The POWER Procedure

Analyses in the LOGISTIC Statement

Likelihood Ratio Chi-Square Test for One Predictor (TEST=LRCHI)

The power computing formula is based on Shieh and O’Brien (1998); Shieh (2000); Self, Mauritsen, and Ohara (1992), and Hsieh (1989).

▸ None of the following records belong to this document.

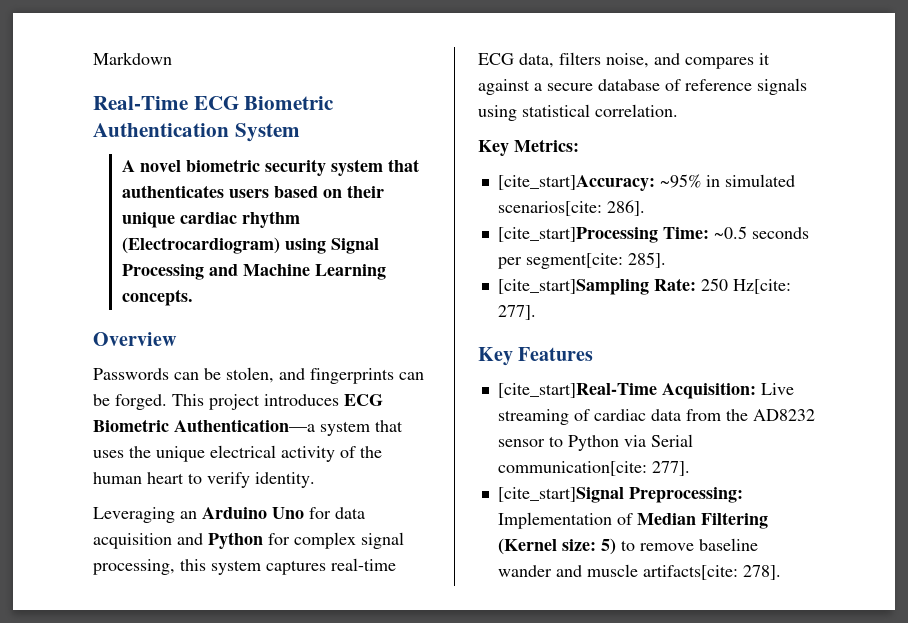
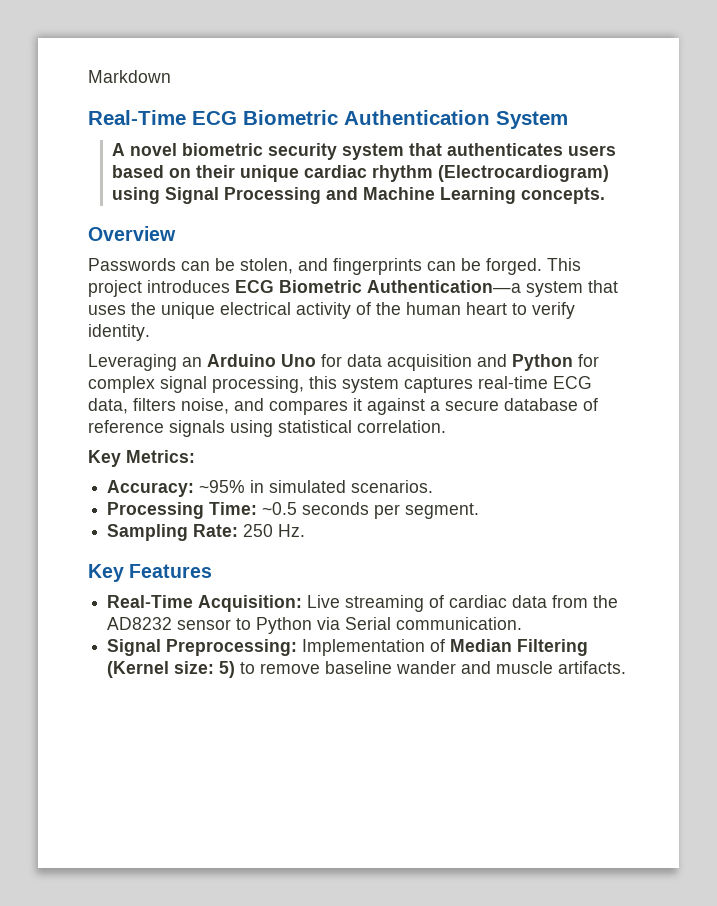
- [cite_start]Accuracy: ~95% in simulated scenarios[cite: 286].
- [cite_start]Processing Time: ~0.5 seconds per segment[cite: 285].
- [cite_start]Sampling Rate: 250 Hz[cite: 277].
+ Accuracy: ~95% in simulated scenarios.
+ Processing Time: ~0.5 seconds per segment.
+ Sampling Rate: 250 Hz.
- [cite_start]Real-Time Acquisition: Live streaming of cardiac data from the AD8232 sensor to Python via Serial communication[cite: 277].
- [cite_start]Signal Preprocessing: Implementation of Median Filtering (Kernel size: 5) to remove baseline wander and muscle artifacts[cite: 278].
+ Real-Time Acquisition: Live streaming of cardiac data from the AD8232 sensor to Python via Serial communication.
+ Signal Preprocessing: Implementation of Median Filtering (Kernel size: 5) to remove baseline wander and muscle artifacts.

Define the following notation for a logistic regression analysis:

\begin{align*}  N & = \# \text {subjects}\quad (\text {NTOTAL}) \\ K & = \# \text {predictors (not counting intercept)} \\ \mb{x} & = (x_{1}, \ldots , x_{K})’ = \text {random variables for predictor vector} \\ \mb{x}_{-1} & = (x_{2}, \ldots , x_{K})’ \\ \bmu & = (\mu _{1}, \ldots , \mu _{K})’ = \mr{E}\mb{x} = \text {mean predictor vector} \\ \mb{x}_ i & = (x_{i1}, \ldots , x_{iK})’ = \text {predictor vector for subject } i \quad (i \in 1, \ldots , N) \\ Y & = \text {random variable for response (0 or 1)} \\ Y_ i & = \text {response for subject } i \quad (i \in 1, \ldots , N) \\ p_ i & = \mr{Prob} (Y_ i = 1 | \mb{x}_ i) \quad (i \in 1, \ldots , N) \\ \phi & = \mr{Prob} (Y_ i = 1 | \mb{x}_ i = \bmu ) \quad (\text {RESPONSEPROB}) \\ U_ j & = \text {unit change for }j\text {th predictor} \quad (\text {UNITS})\\ \mr{OR}_ j & = \mr{Odds} (Y_ i = 1 | x_{ij} = c) / \mr{Odds} (Y_ i = 1 | x_{ij} = c - U_ j) \quad (c \text { arbitrary}, i \in 1, \ldots , N, \\ &  \quad j \in 1, \ldots , K)\quad \text {(TESTODDSRATIO if }j = 1, \text {COVODDSRATIOS if }j > 1) \\ \Psi _0 & = \text {intercept in full model (INTERCEPT)} \\ \bPsi & = (\Psi _1, \ldots , \Psi _ K)’ = \text {regression coefficients in full model} \\ &  \quad (\Psi _1 = \text {TESTREGCOEFF, others = COVREGCOEFFS}) \\ \rho & = \mr{Corr}(\mb{x}_{-1}, x_1) \quad (\text {CORR}) \\ c_ j & = \# \text {distinct possible values of } x_{ij} \quad (j \in 1,\ldots , K) (\text {for any }i) \quad (\text {NBINS}) \\ x^\star _{gj}& = g\text {th possible value of } x_{ij} \quad (g \in 1, \ldots , c_ j) (j \in 1, \ldots , K) \\ &  \quad (\mbox{for any }i) \quad (\mbox{VARDIST}) \\ \end{align*}
\begin{align*}  \pi _{gj} & = \mr{Prob} \left( x_{ij} = x^\star _{gj} \right) \quad (g \in 1, \ldots , c_ j) (j \in 1, \ldots , K) \\ &  \quad (\text {for any }i) \quad (\text {VARDIST}) \\ C & = \prod _{j=1}^{K} c_ j = \# \text {possible values of }\mb{x}_ i \quad (\text {for any }i) \\ \mb{x}^\star _ m & = m\text {th possible value of }\mb{x}_ i\quad (m \in 1, \ldots , C) \\ \pi _ m & = \mr{Prob}\left(\mb{x}_ i = \mb{x}^\star _ m \right)\quad (m \in 1, \ldots , C) \end{align*}

The logistic regression model is

\[  \log \left( \frac{p_ i}{1-p_ i} \right) = \Psi _0 + \bPsi ’\mb{x}_ i  \]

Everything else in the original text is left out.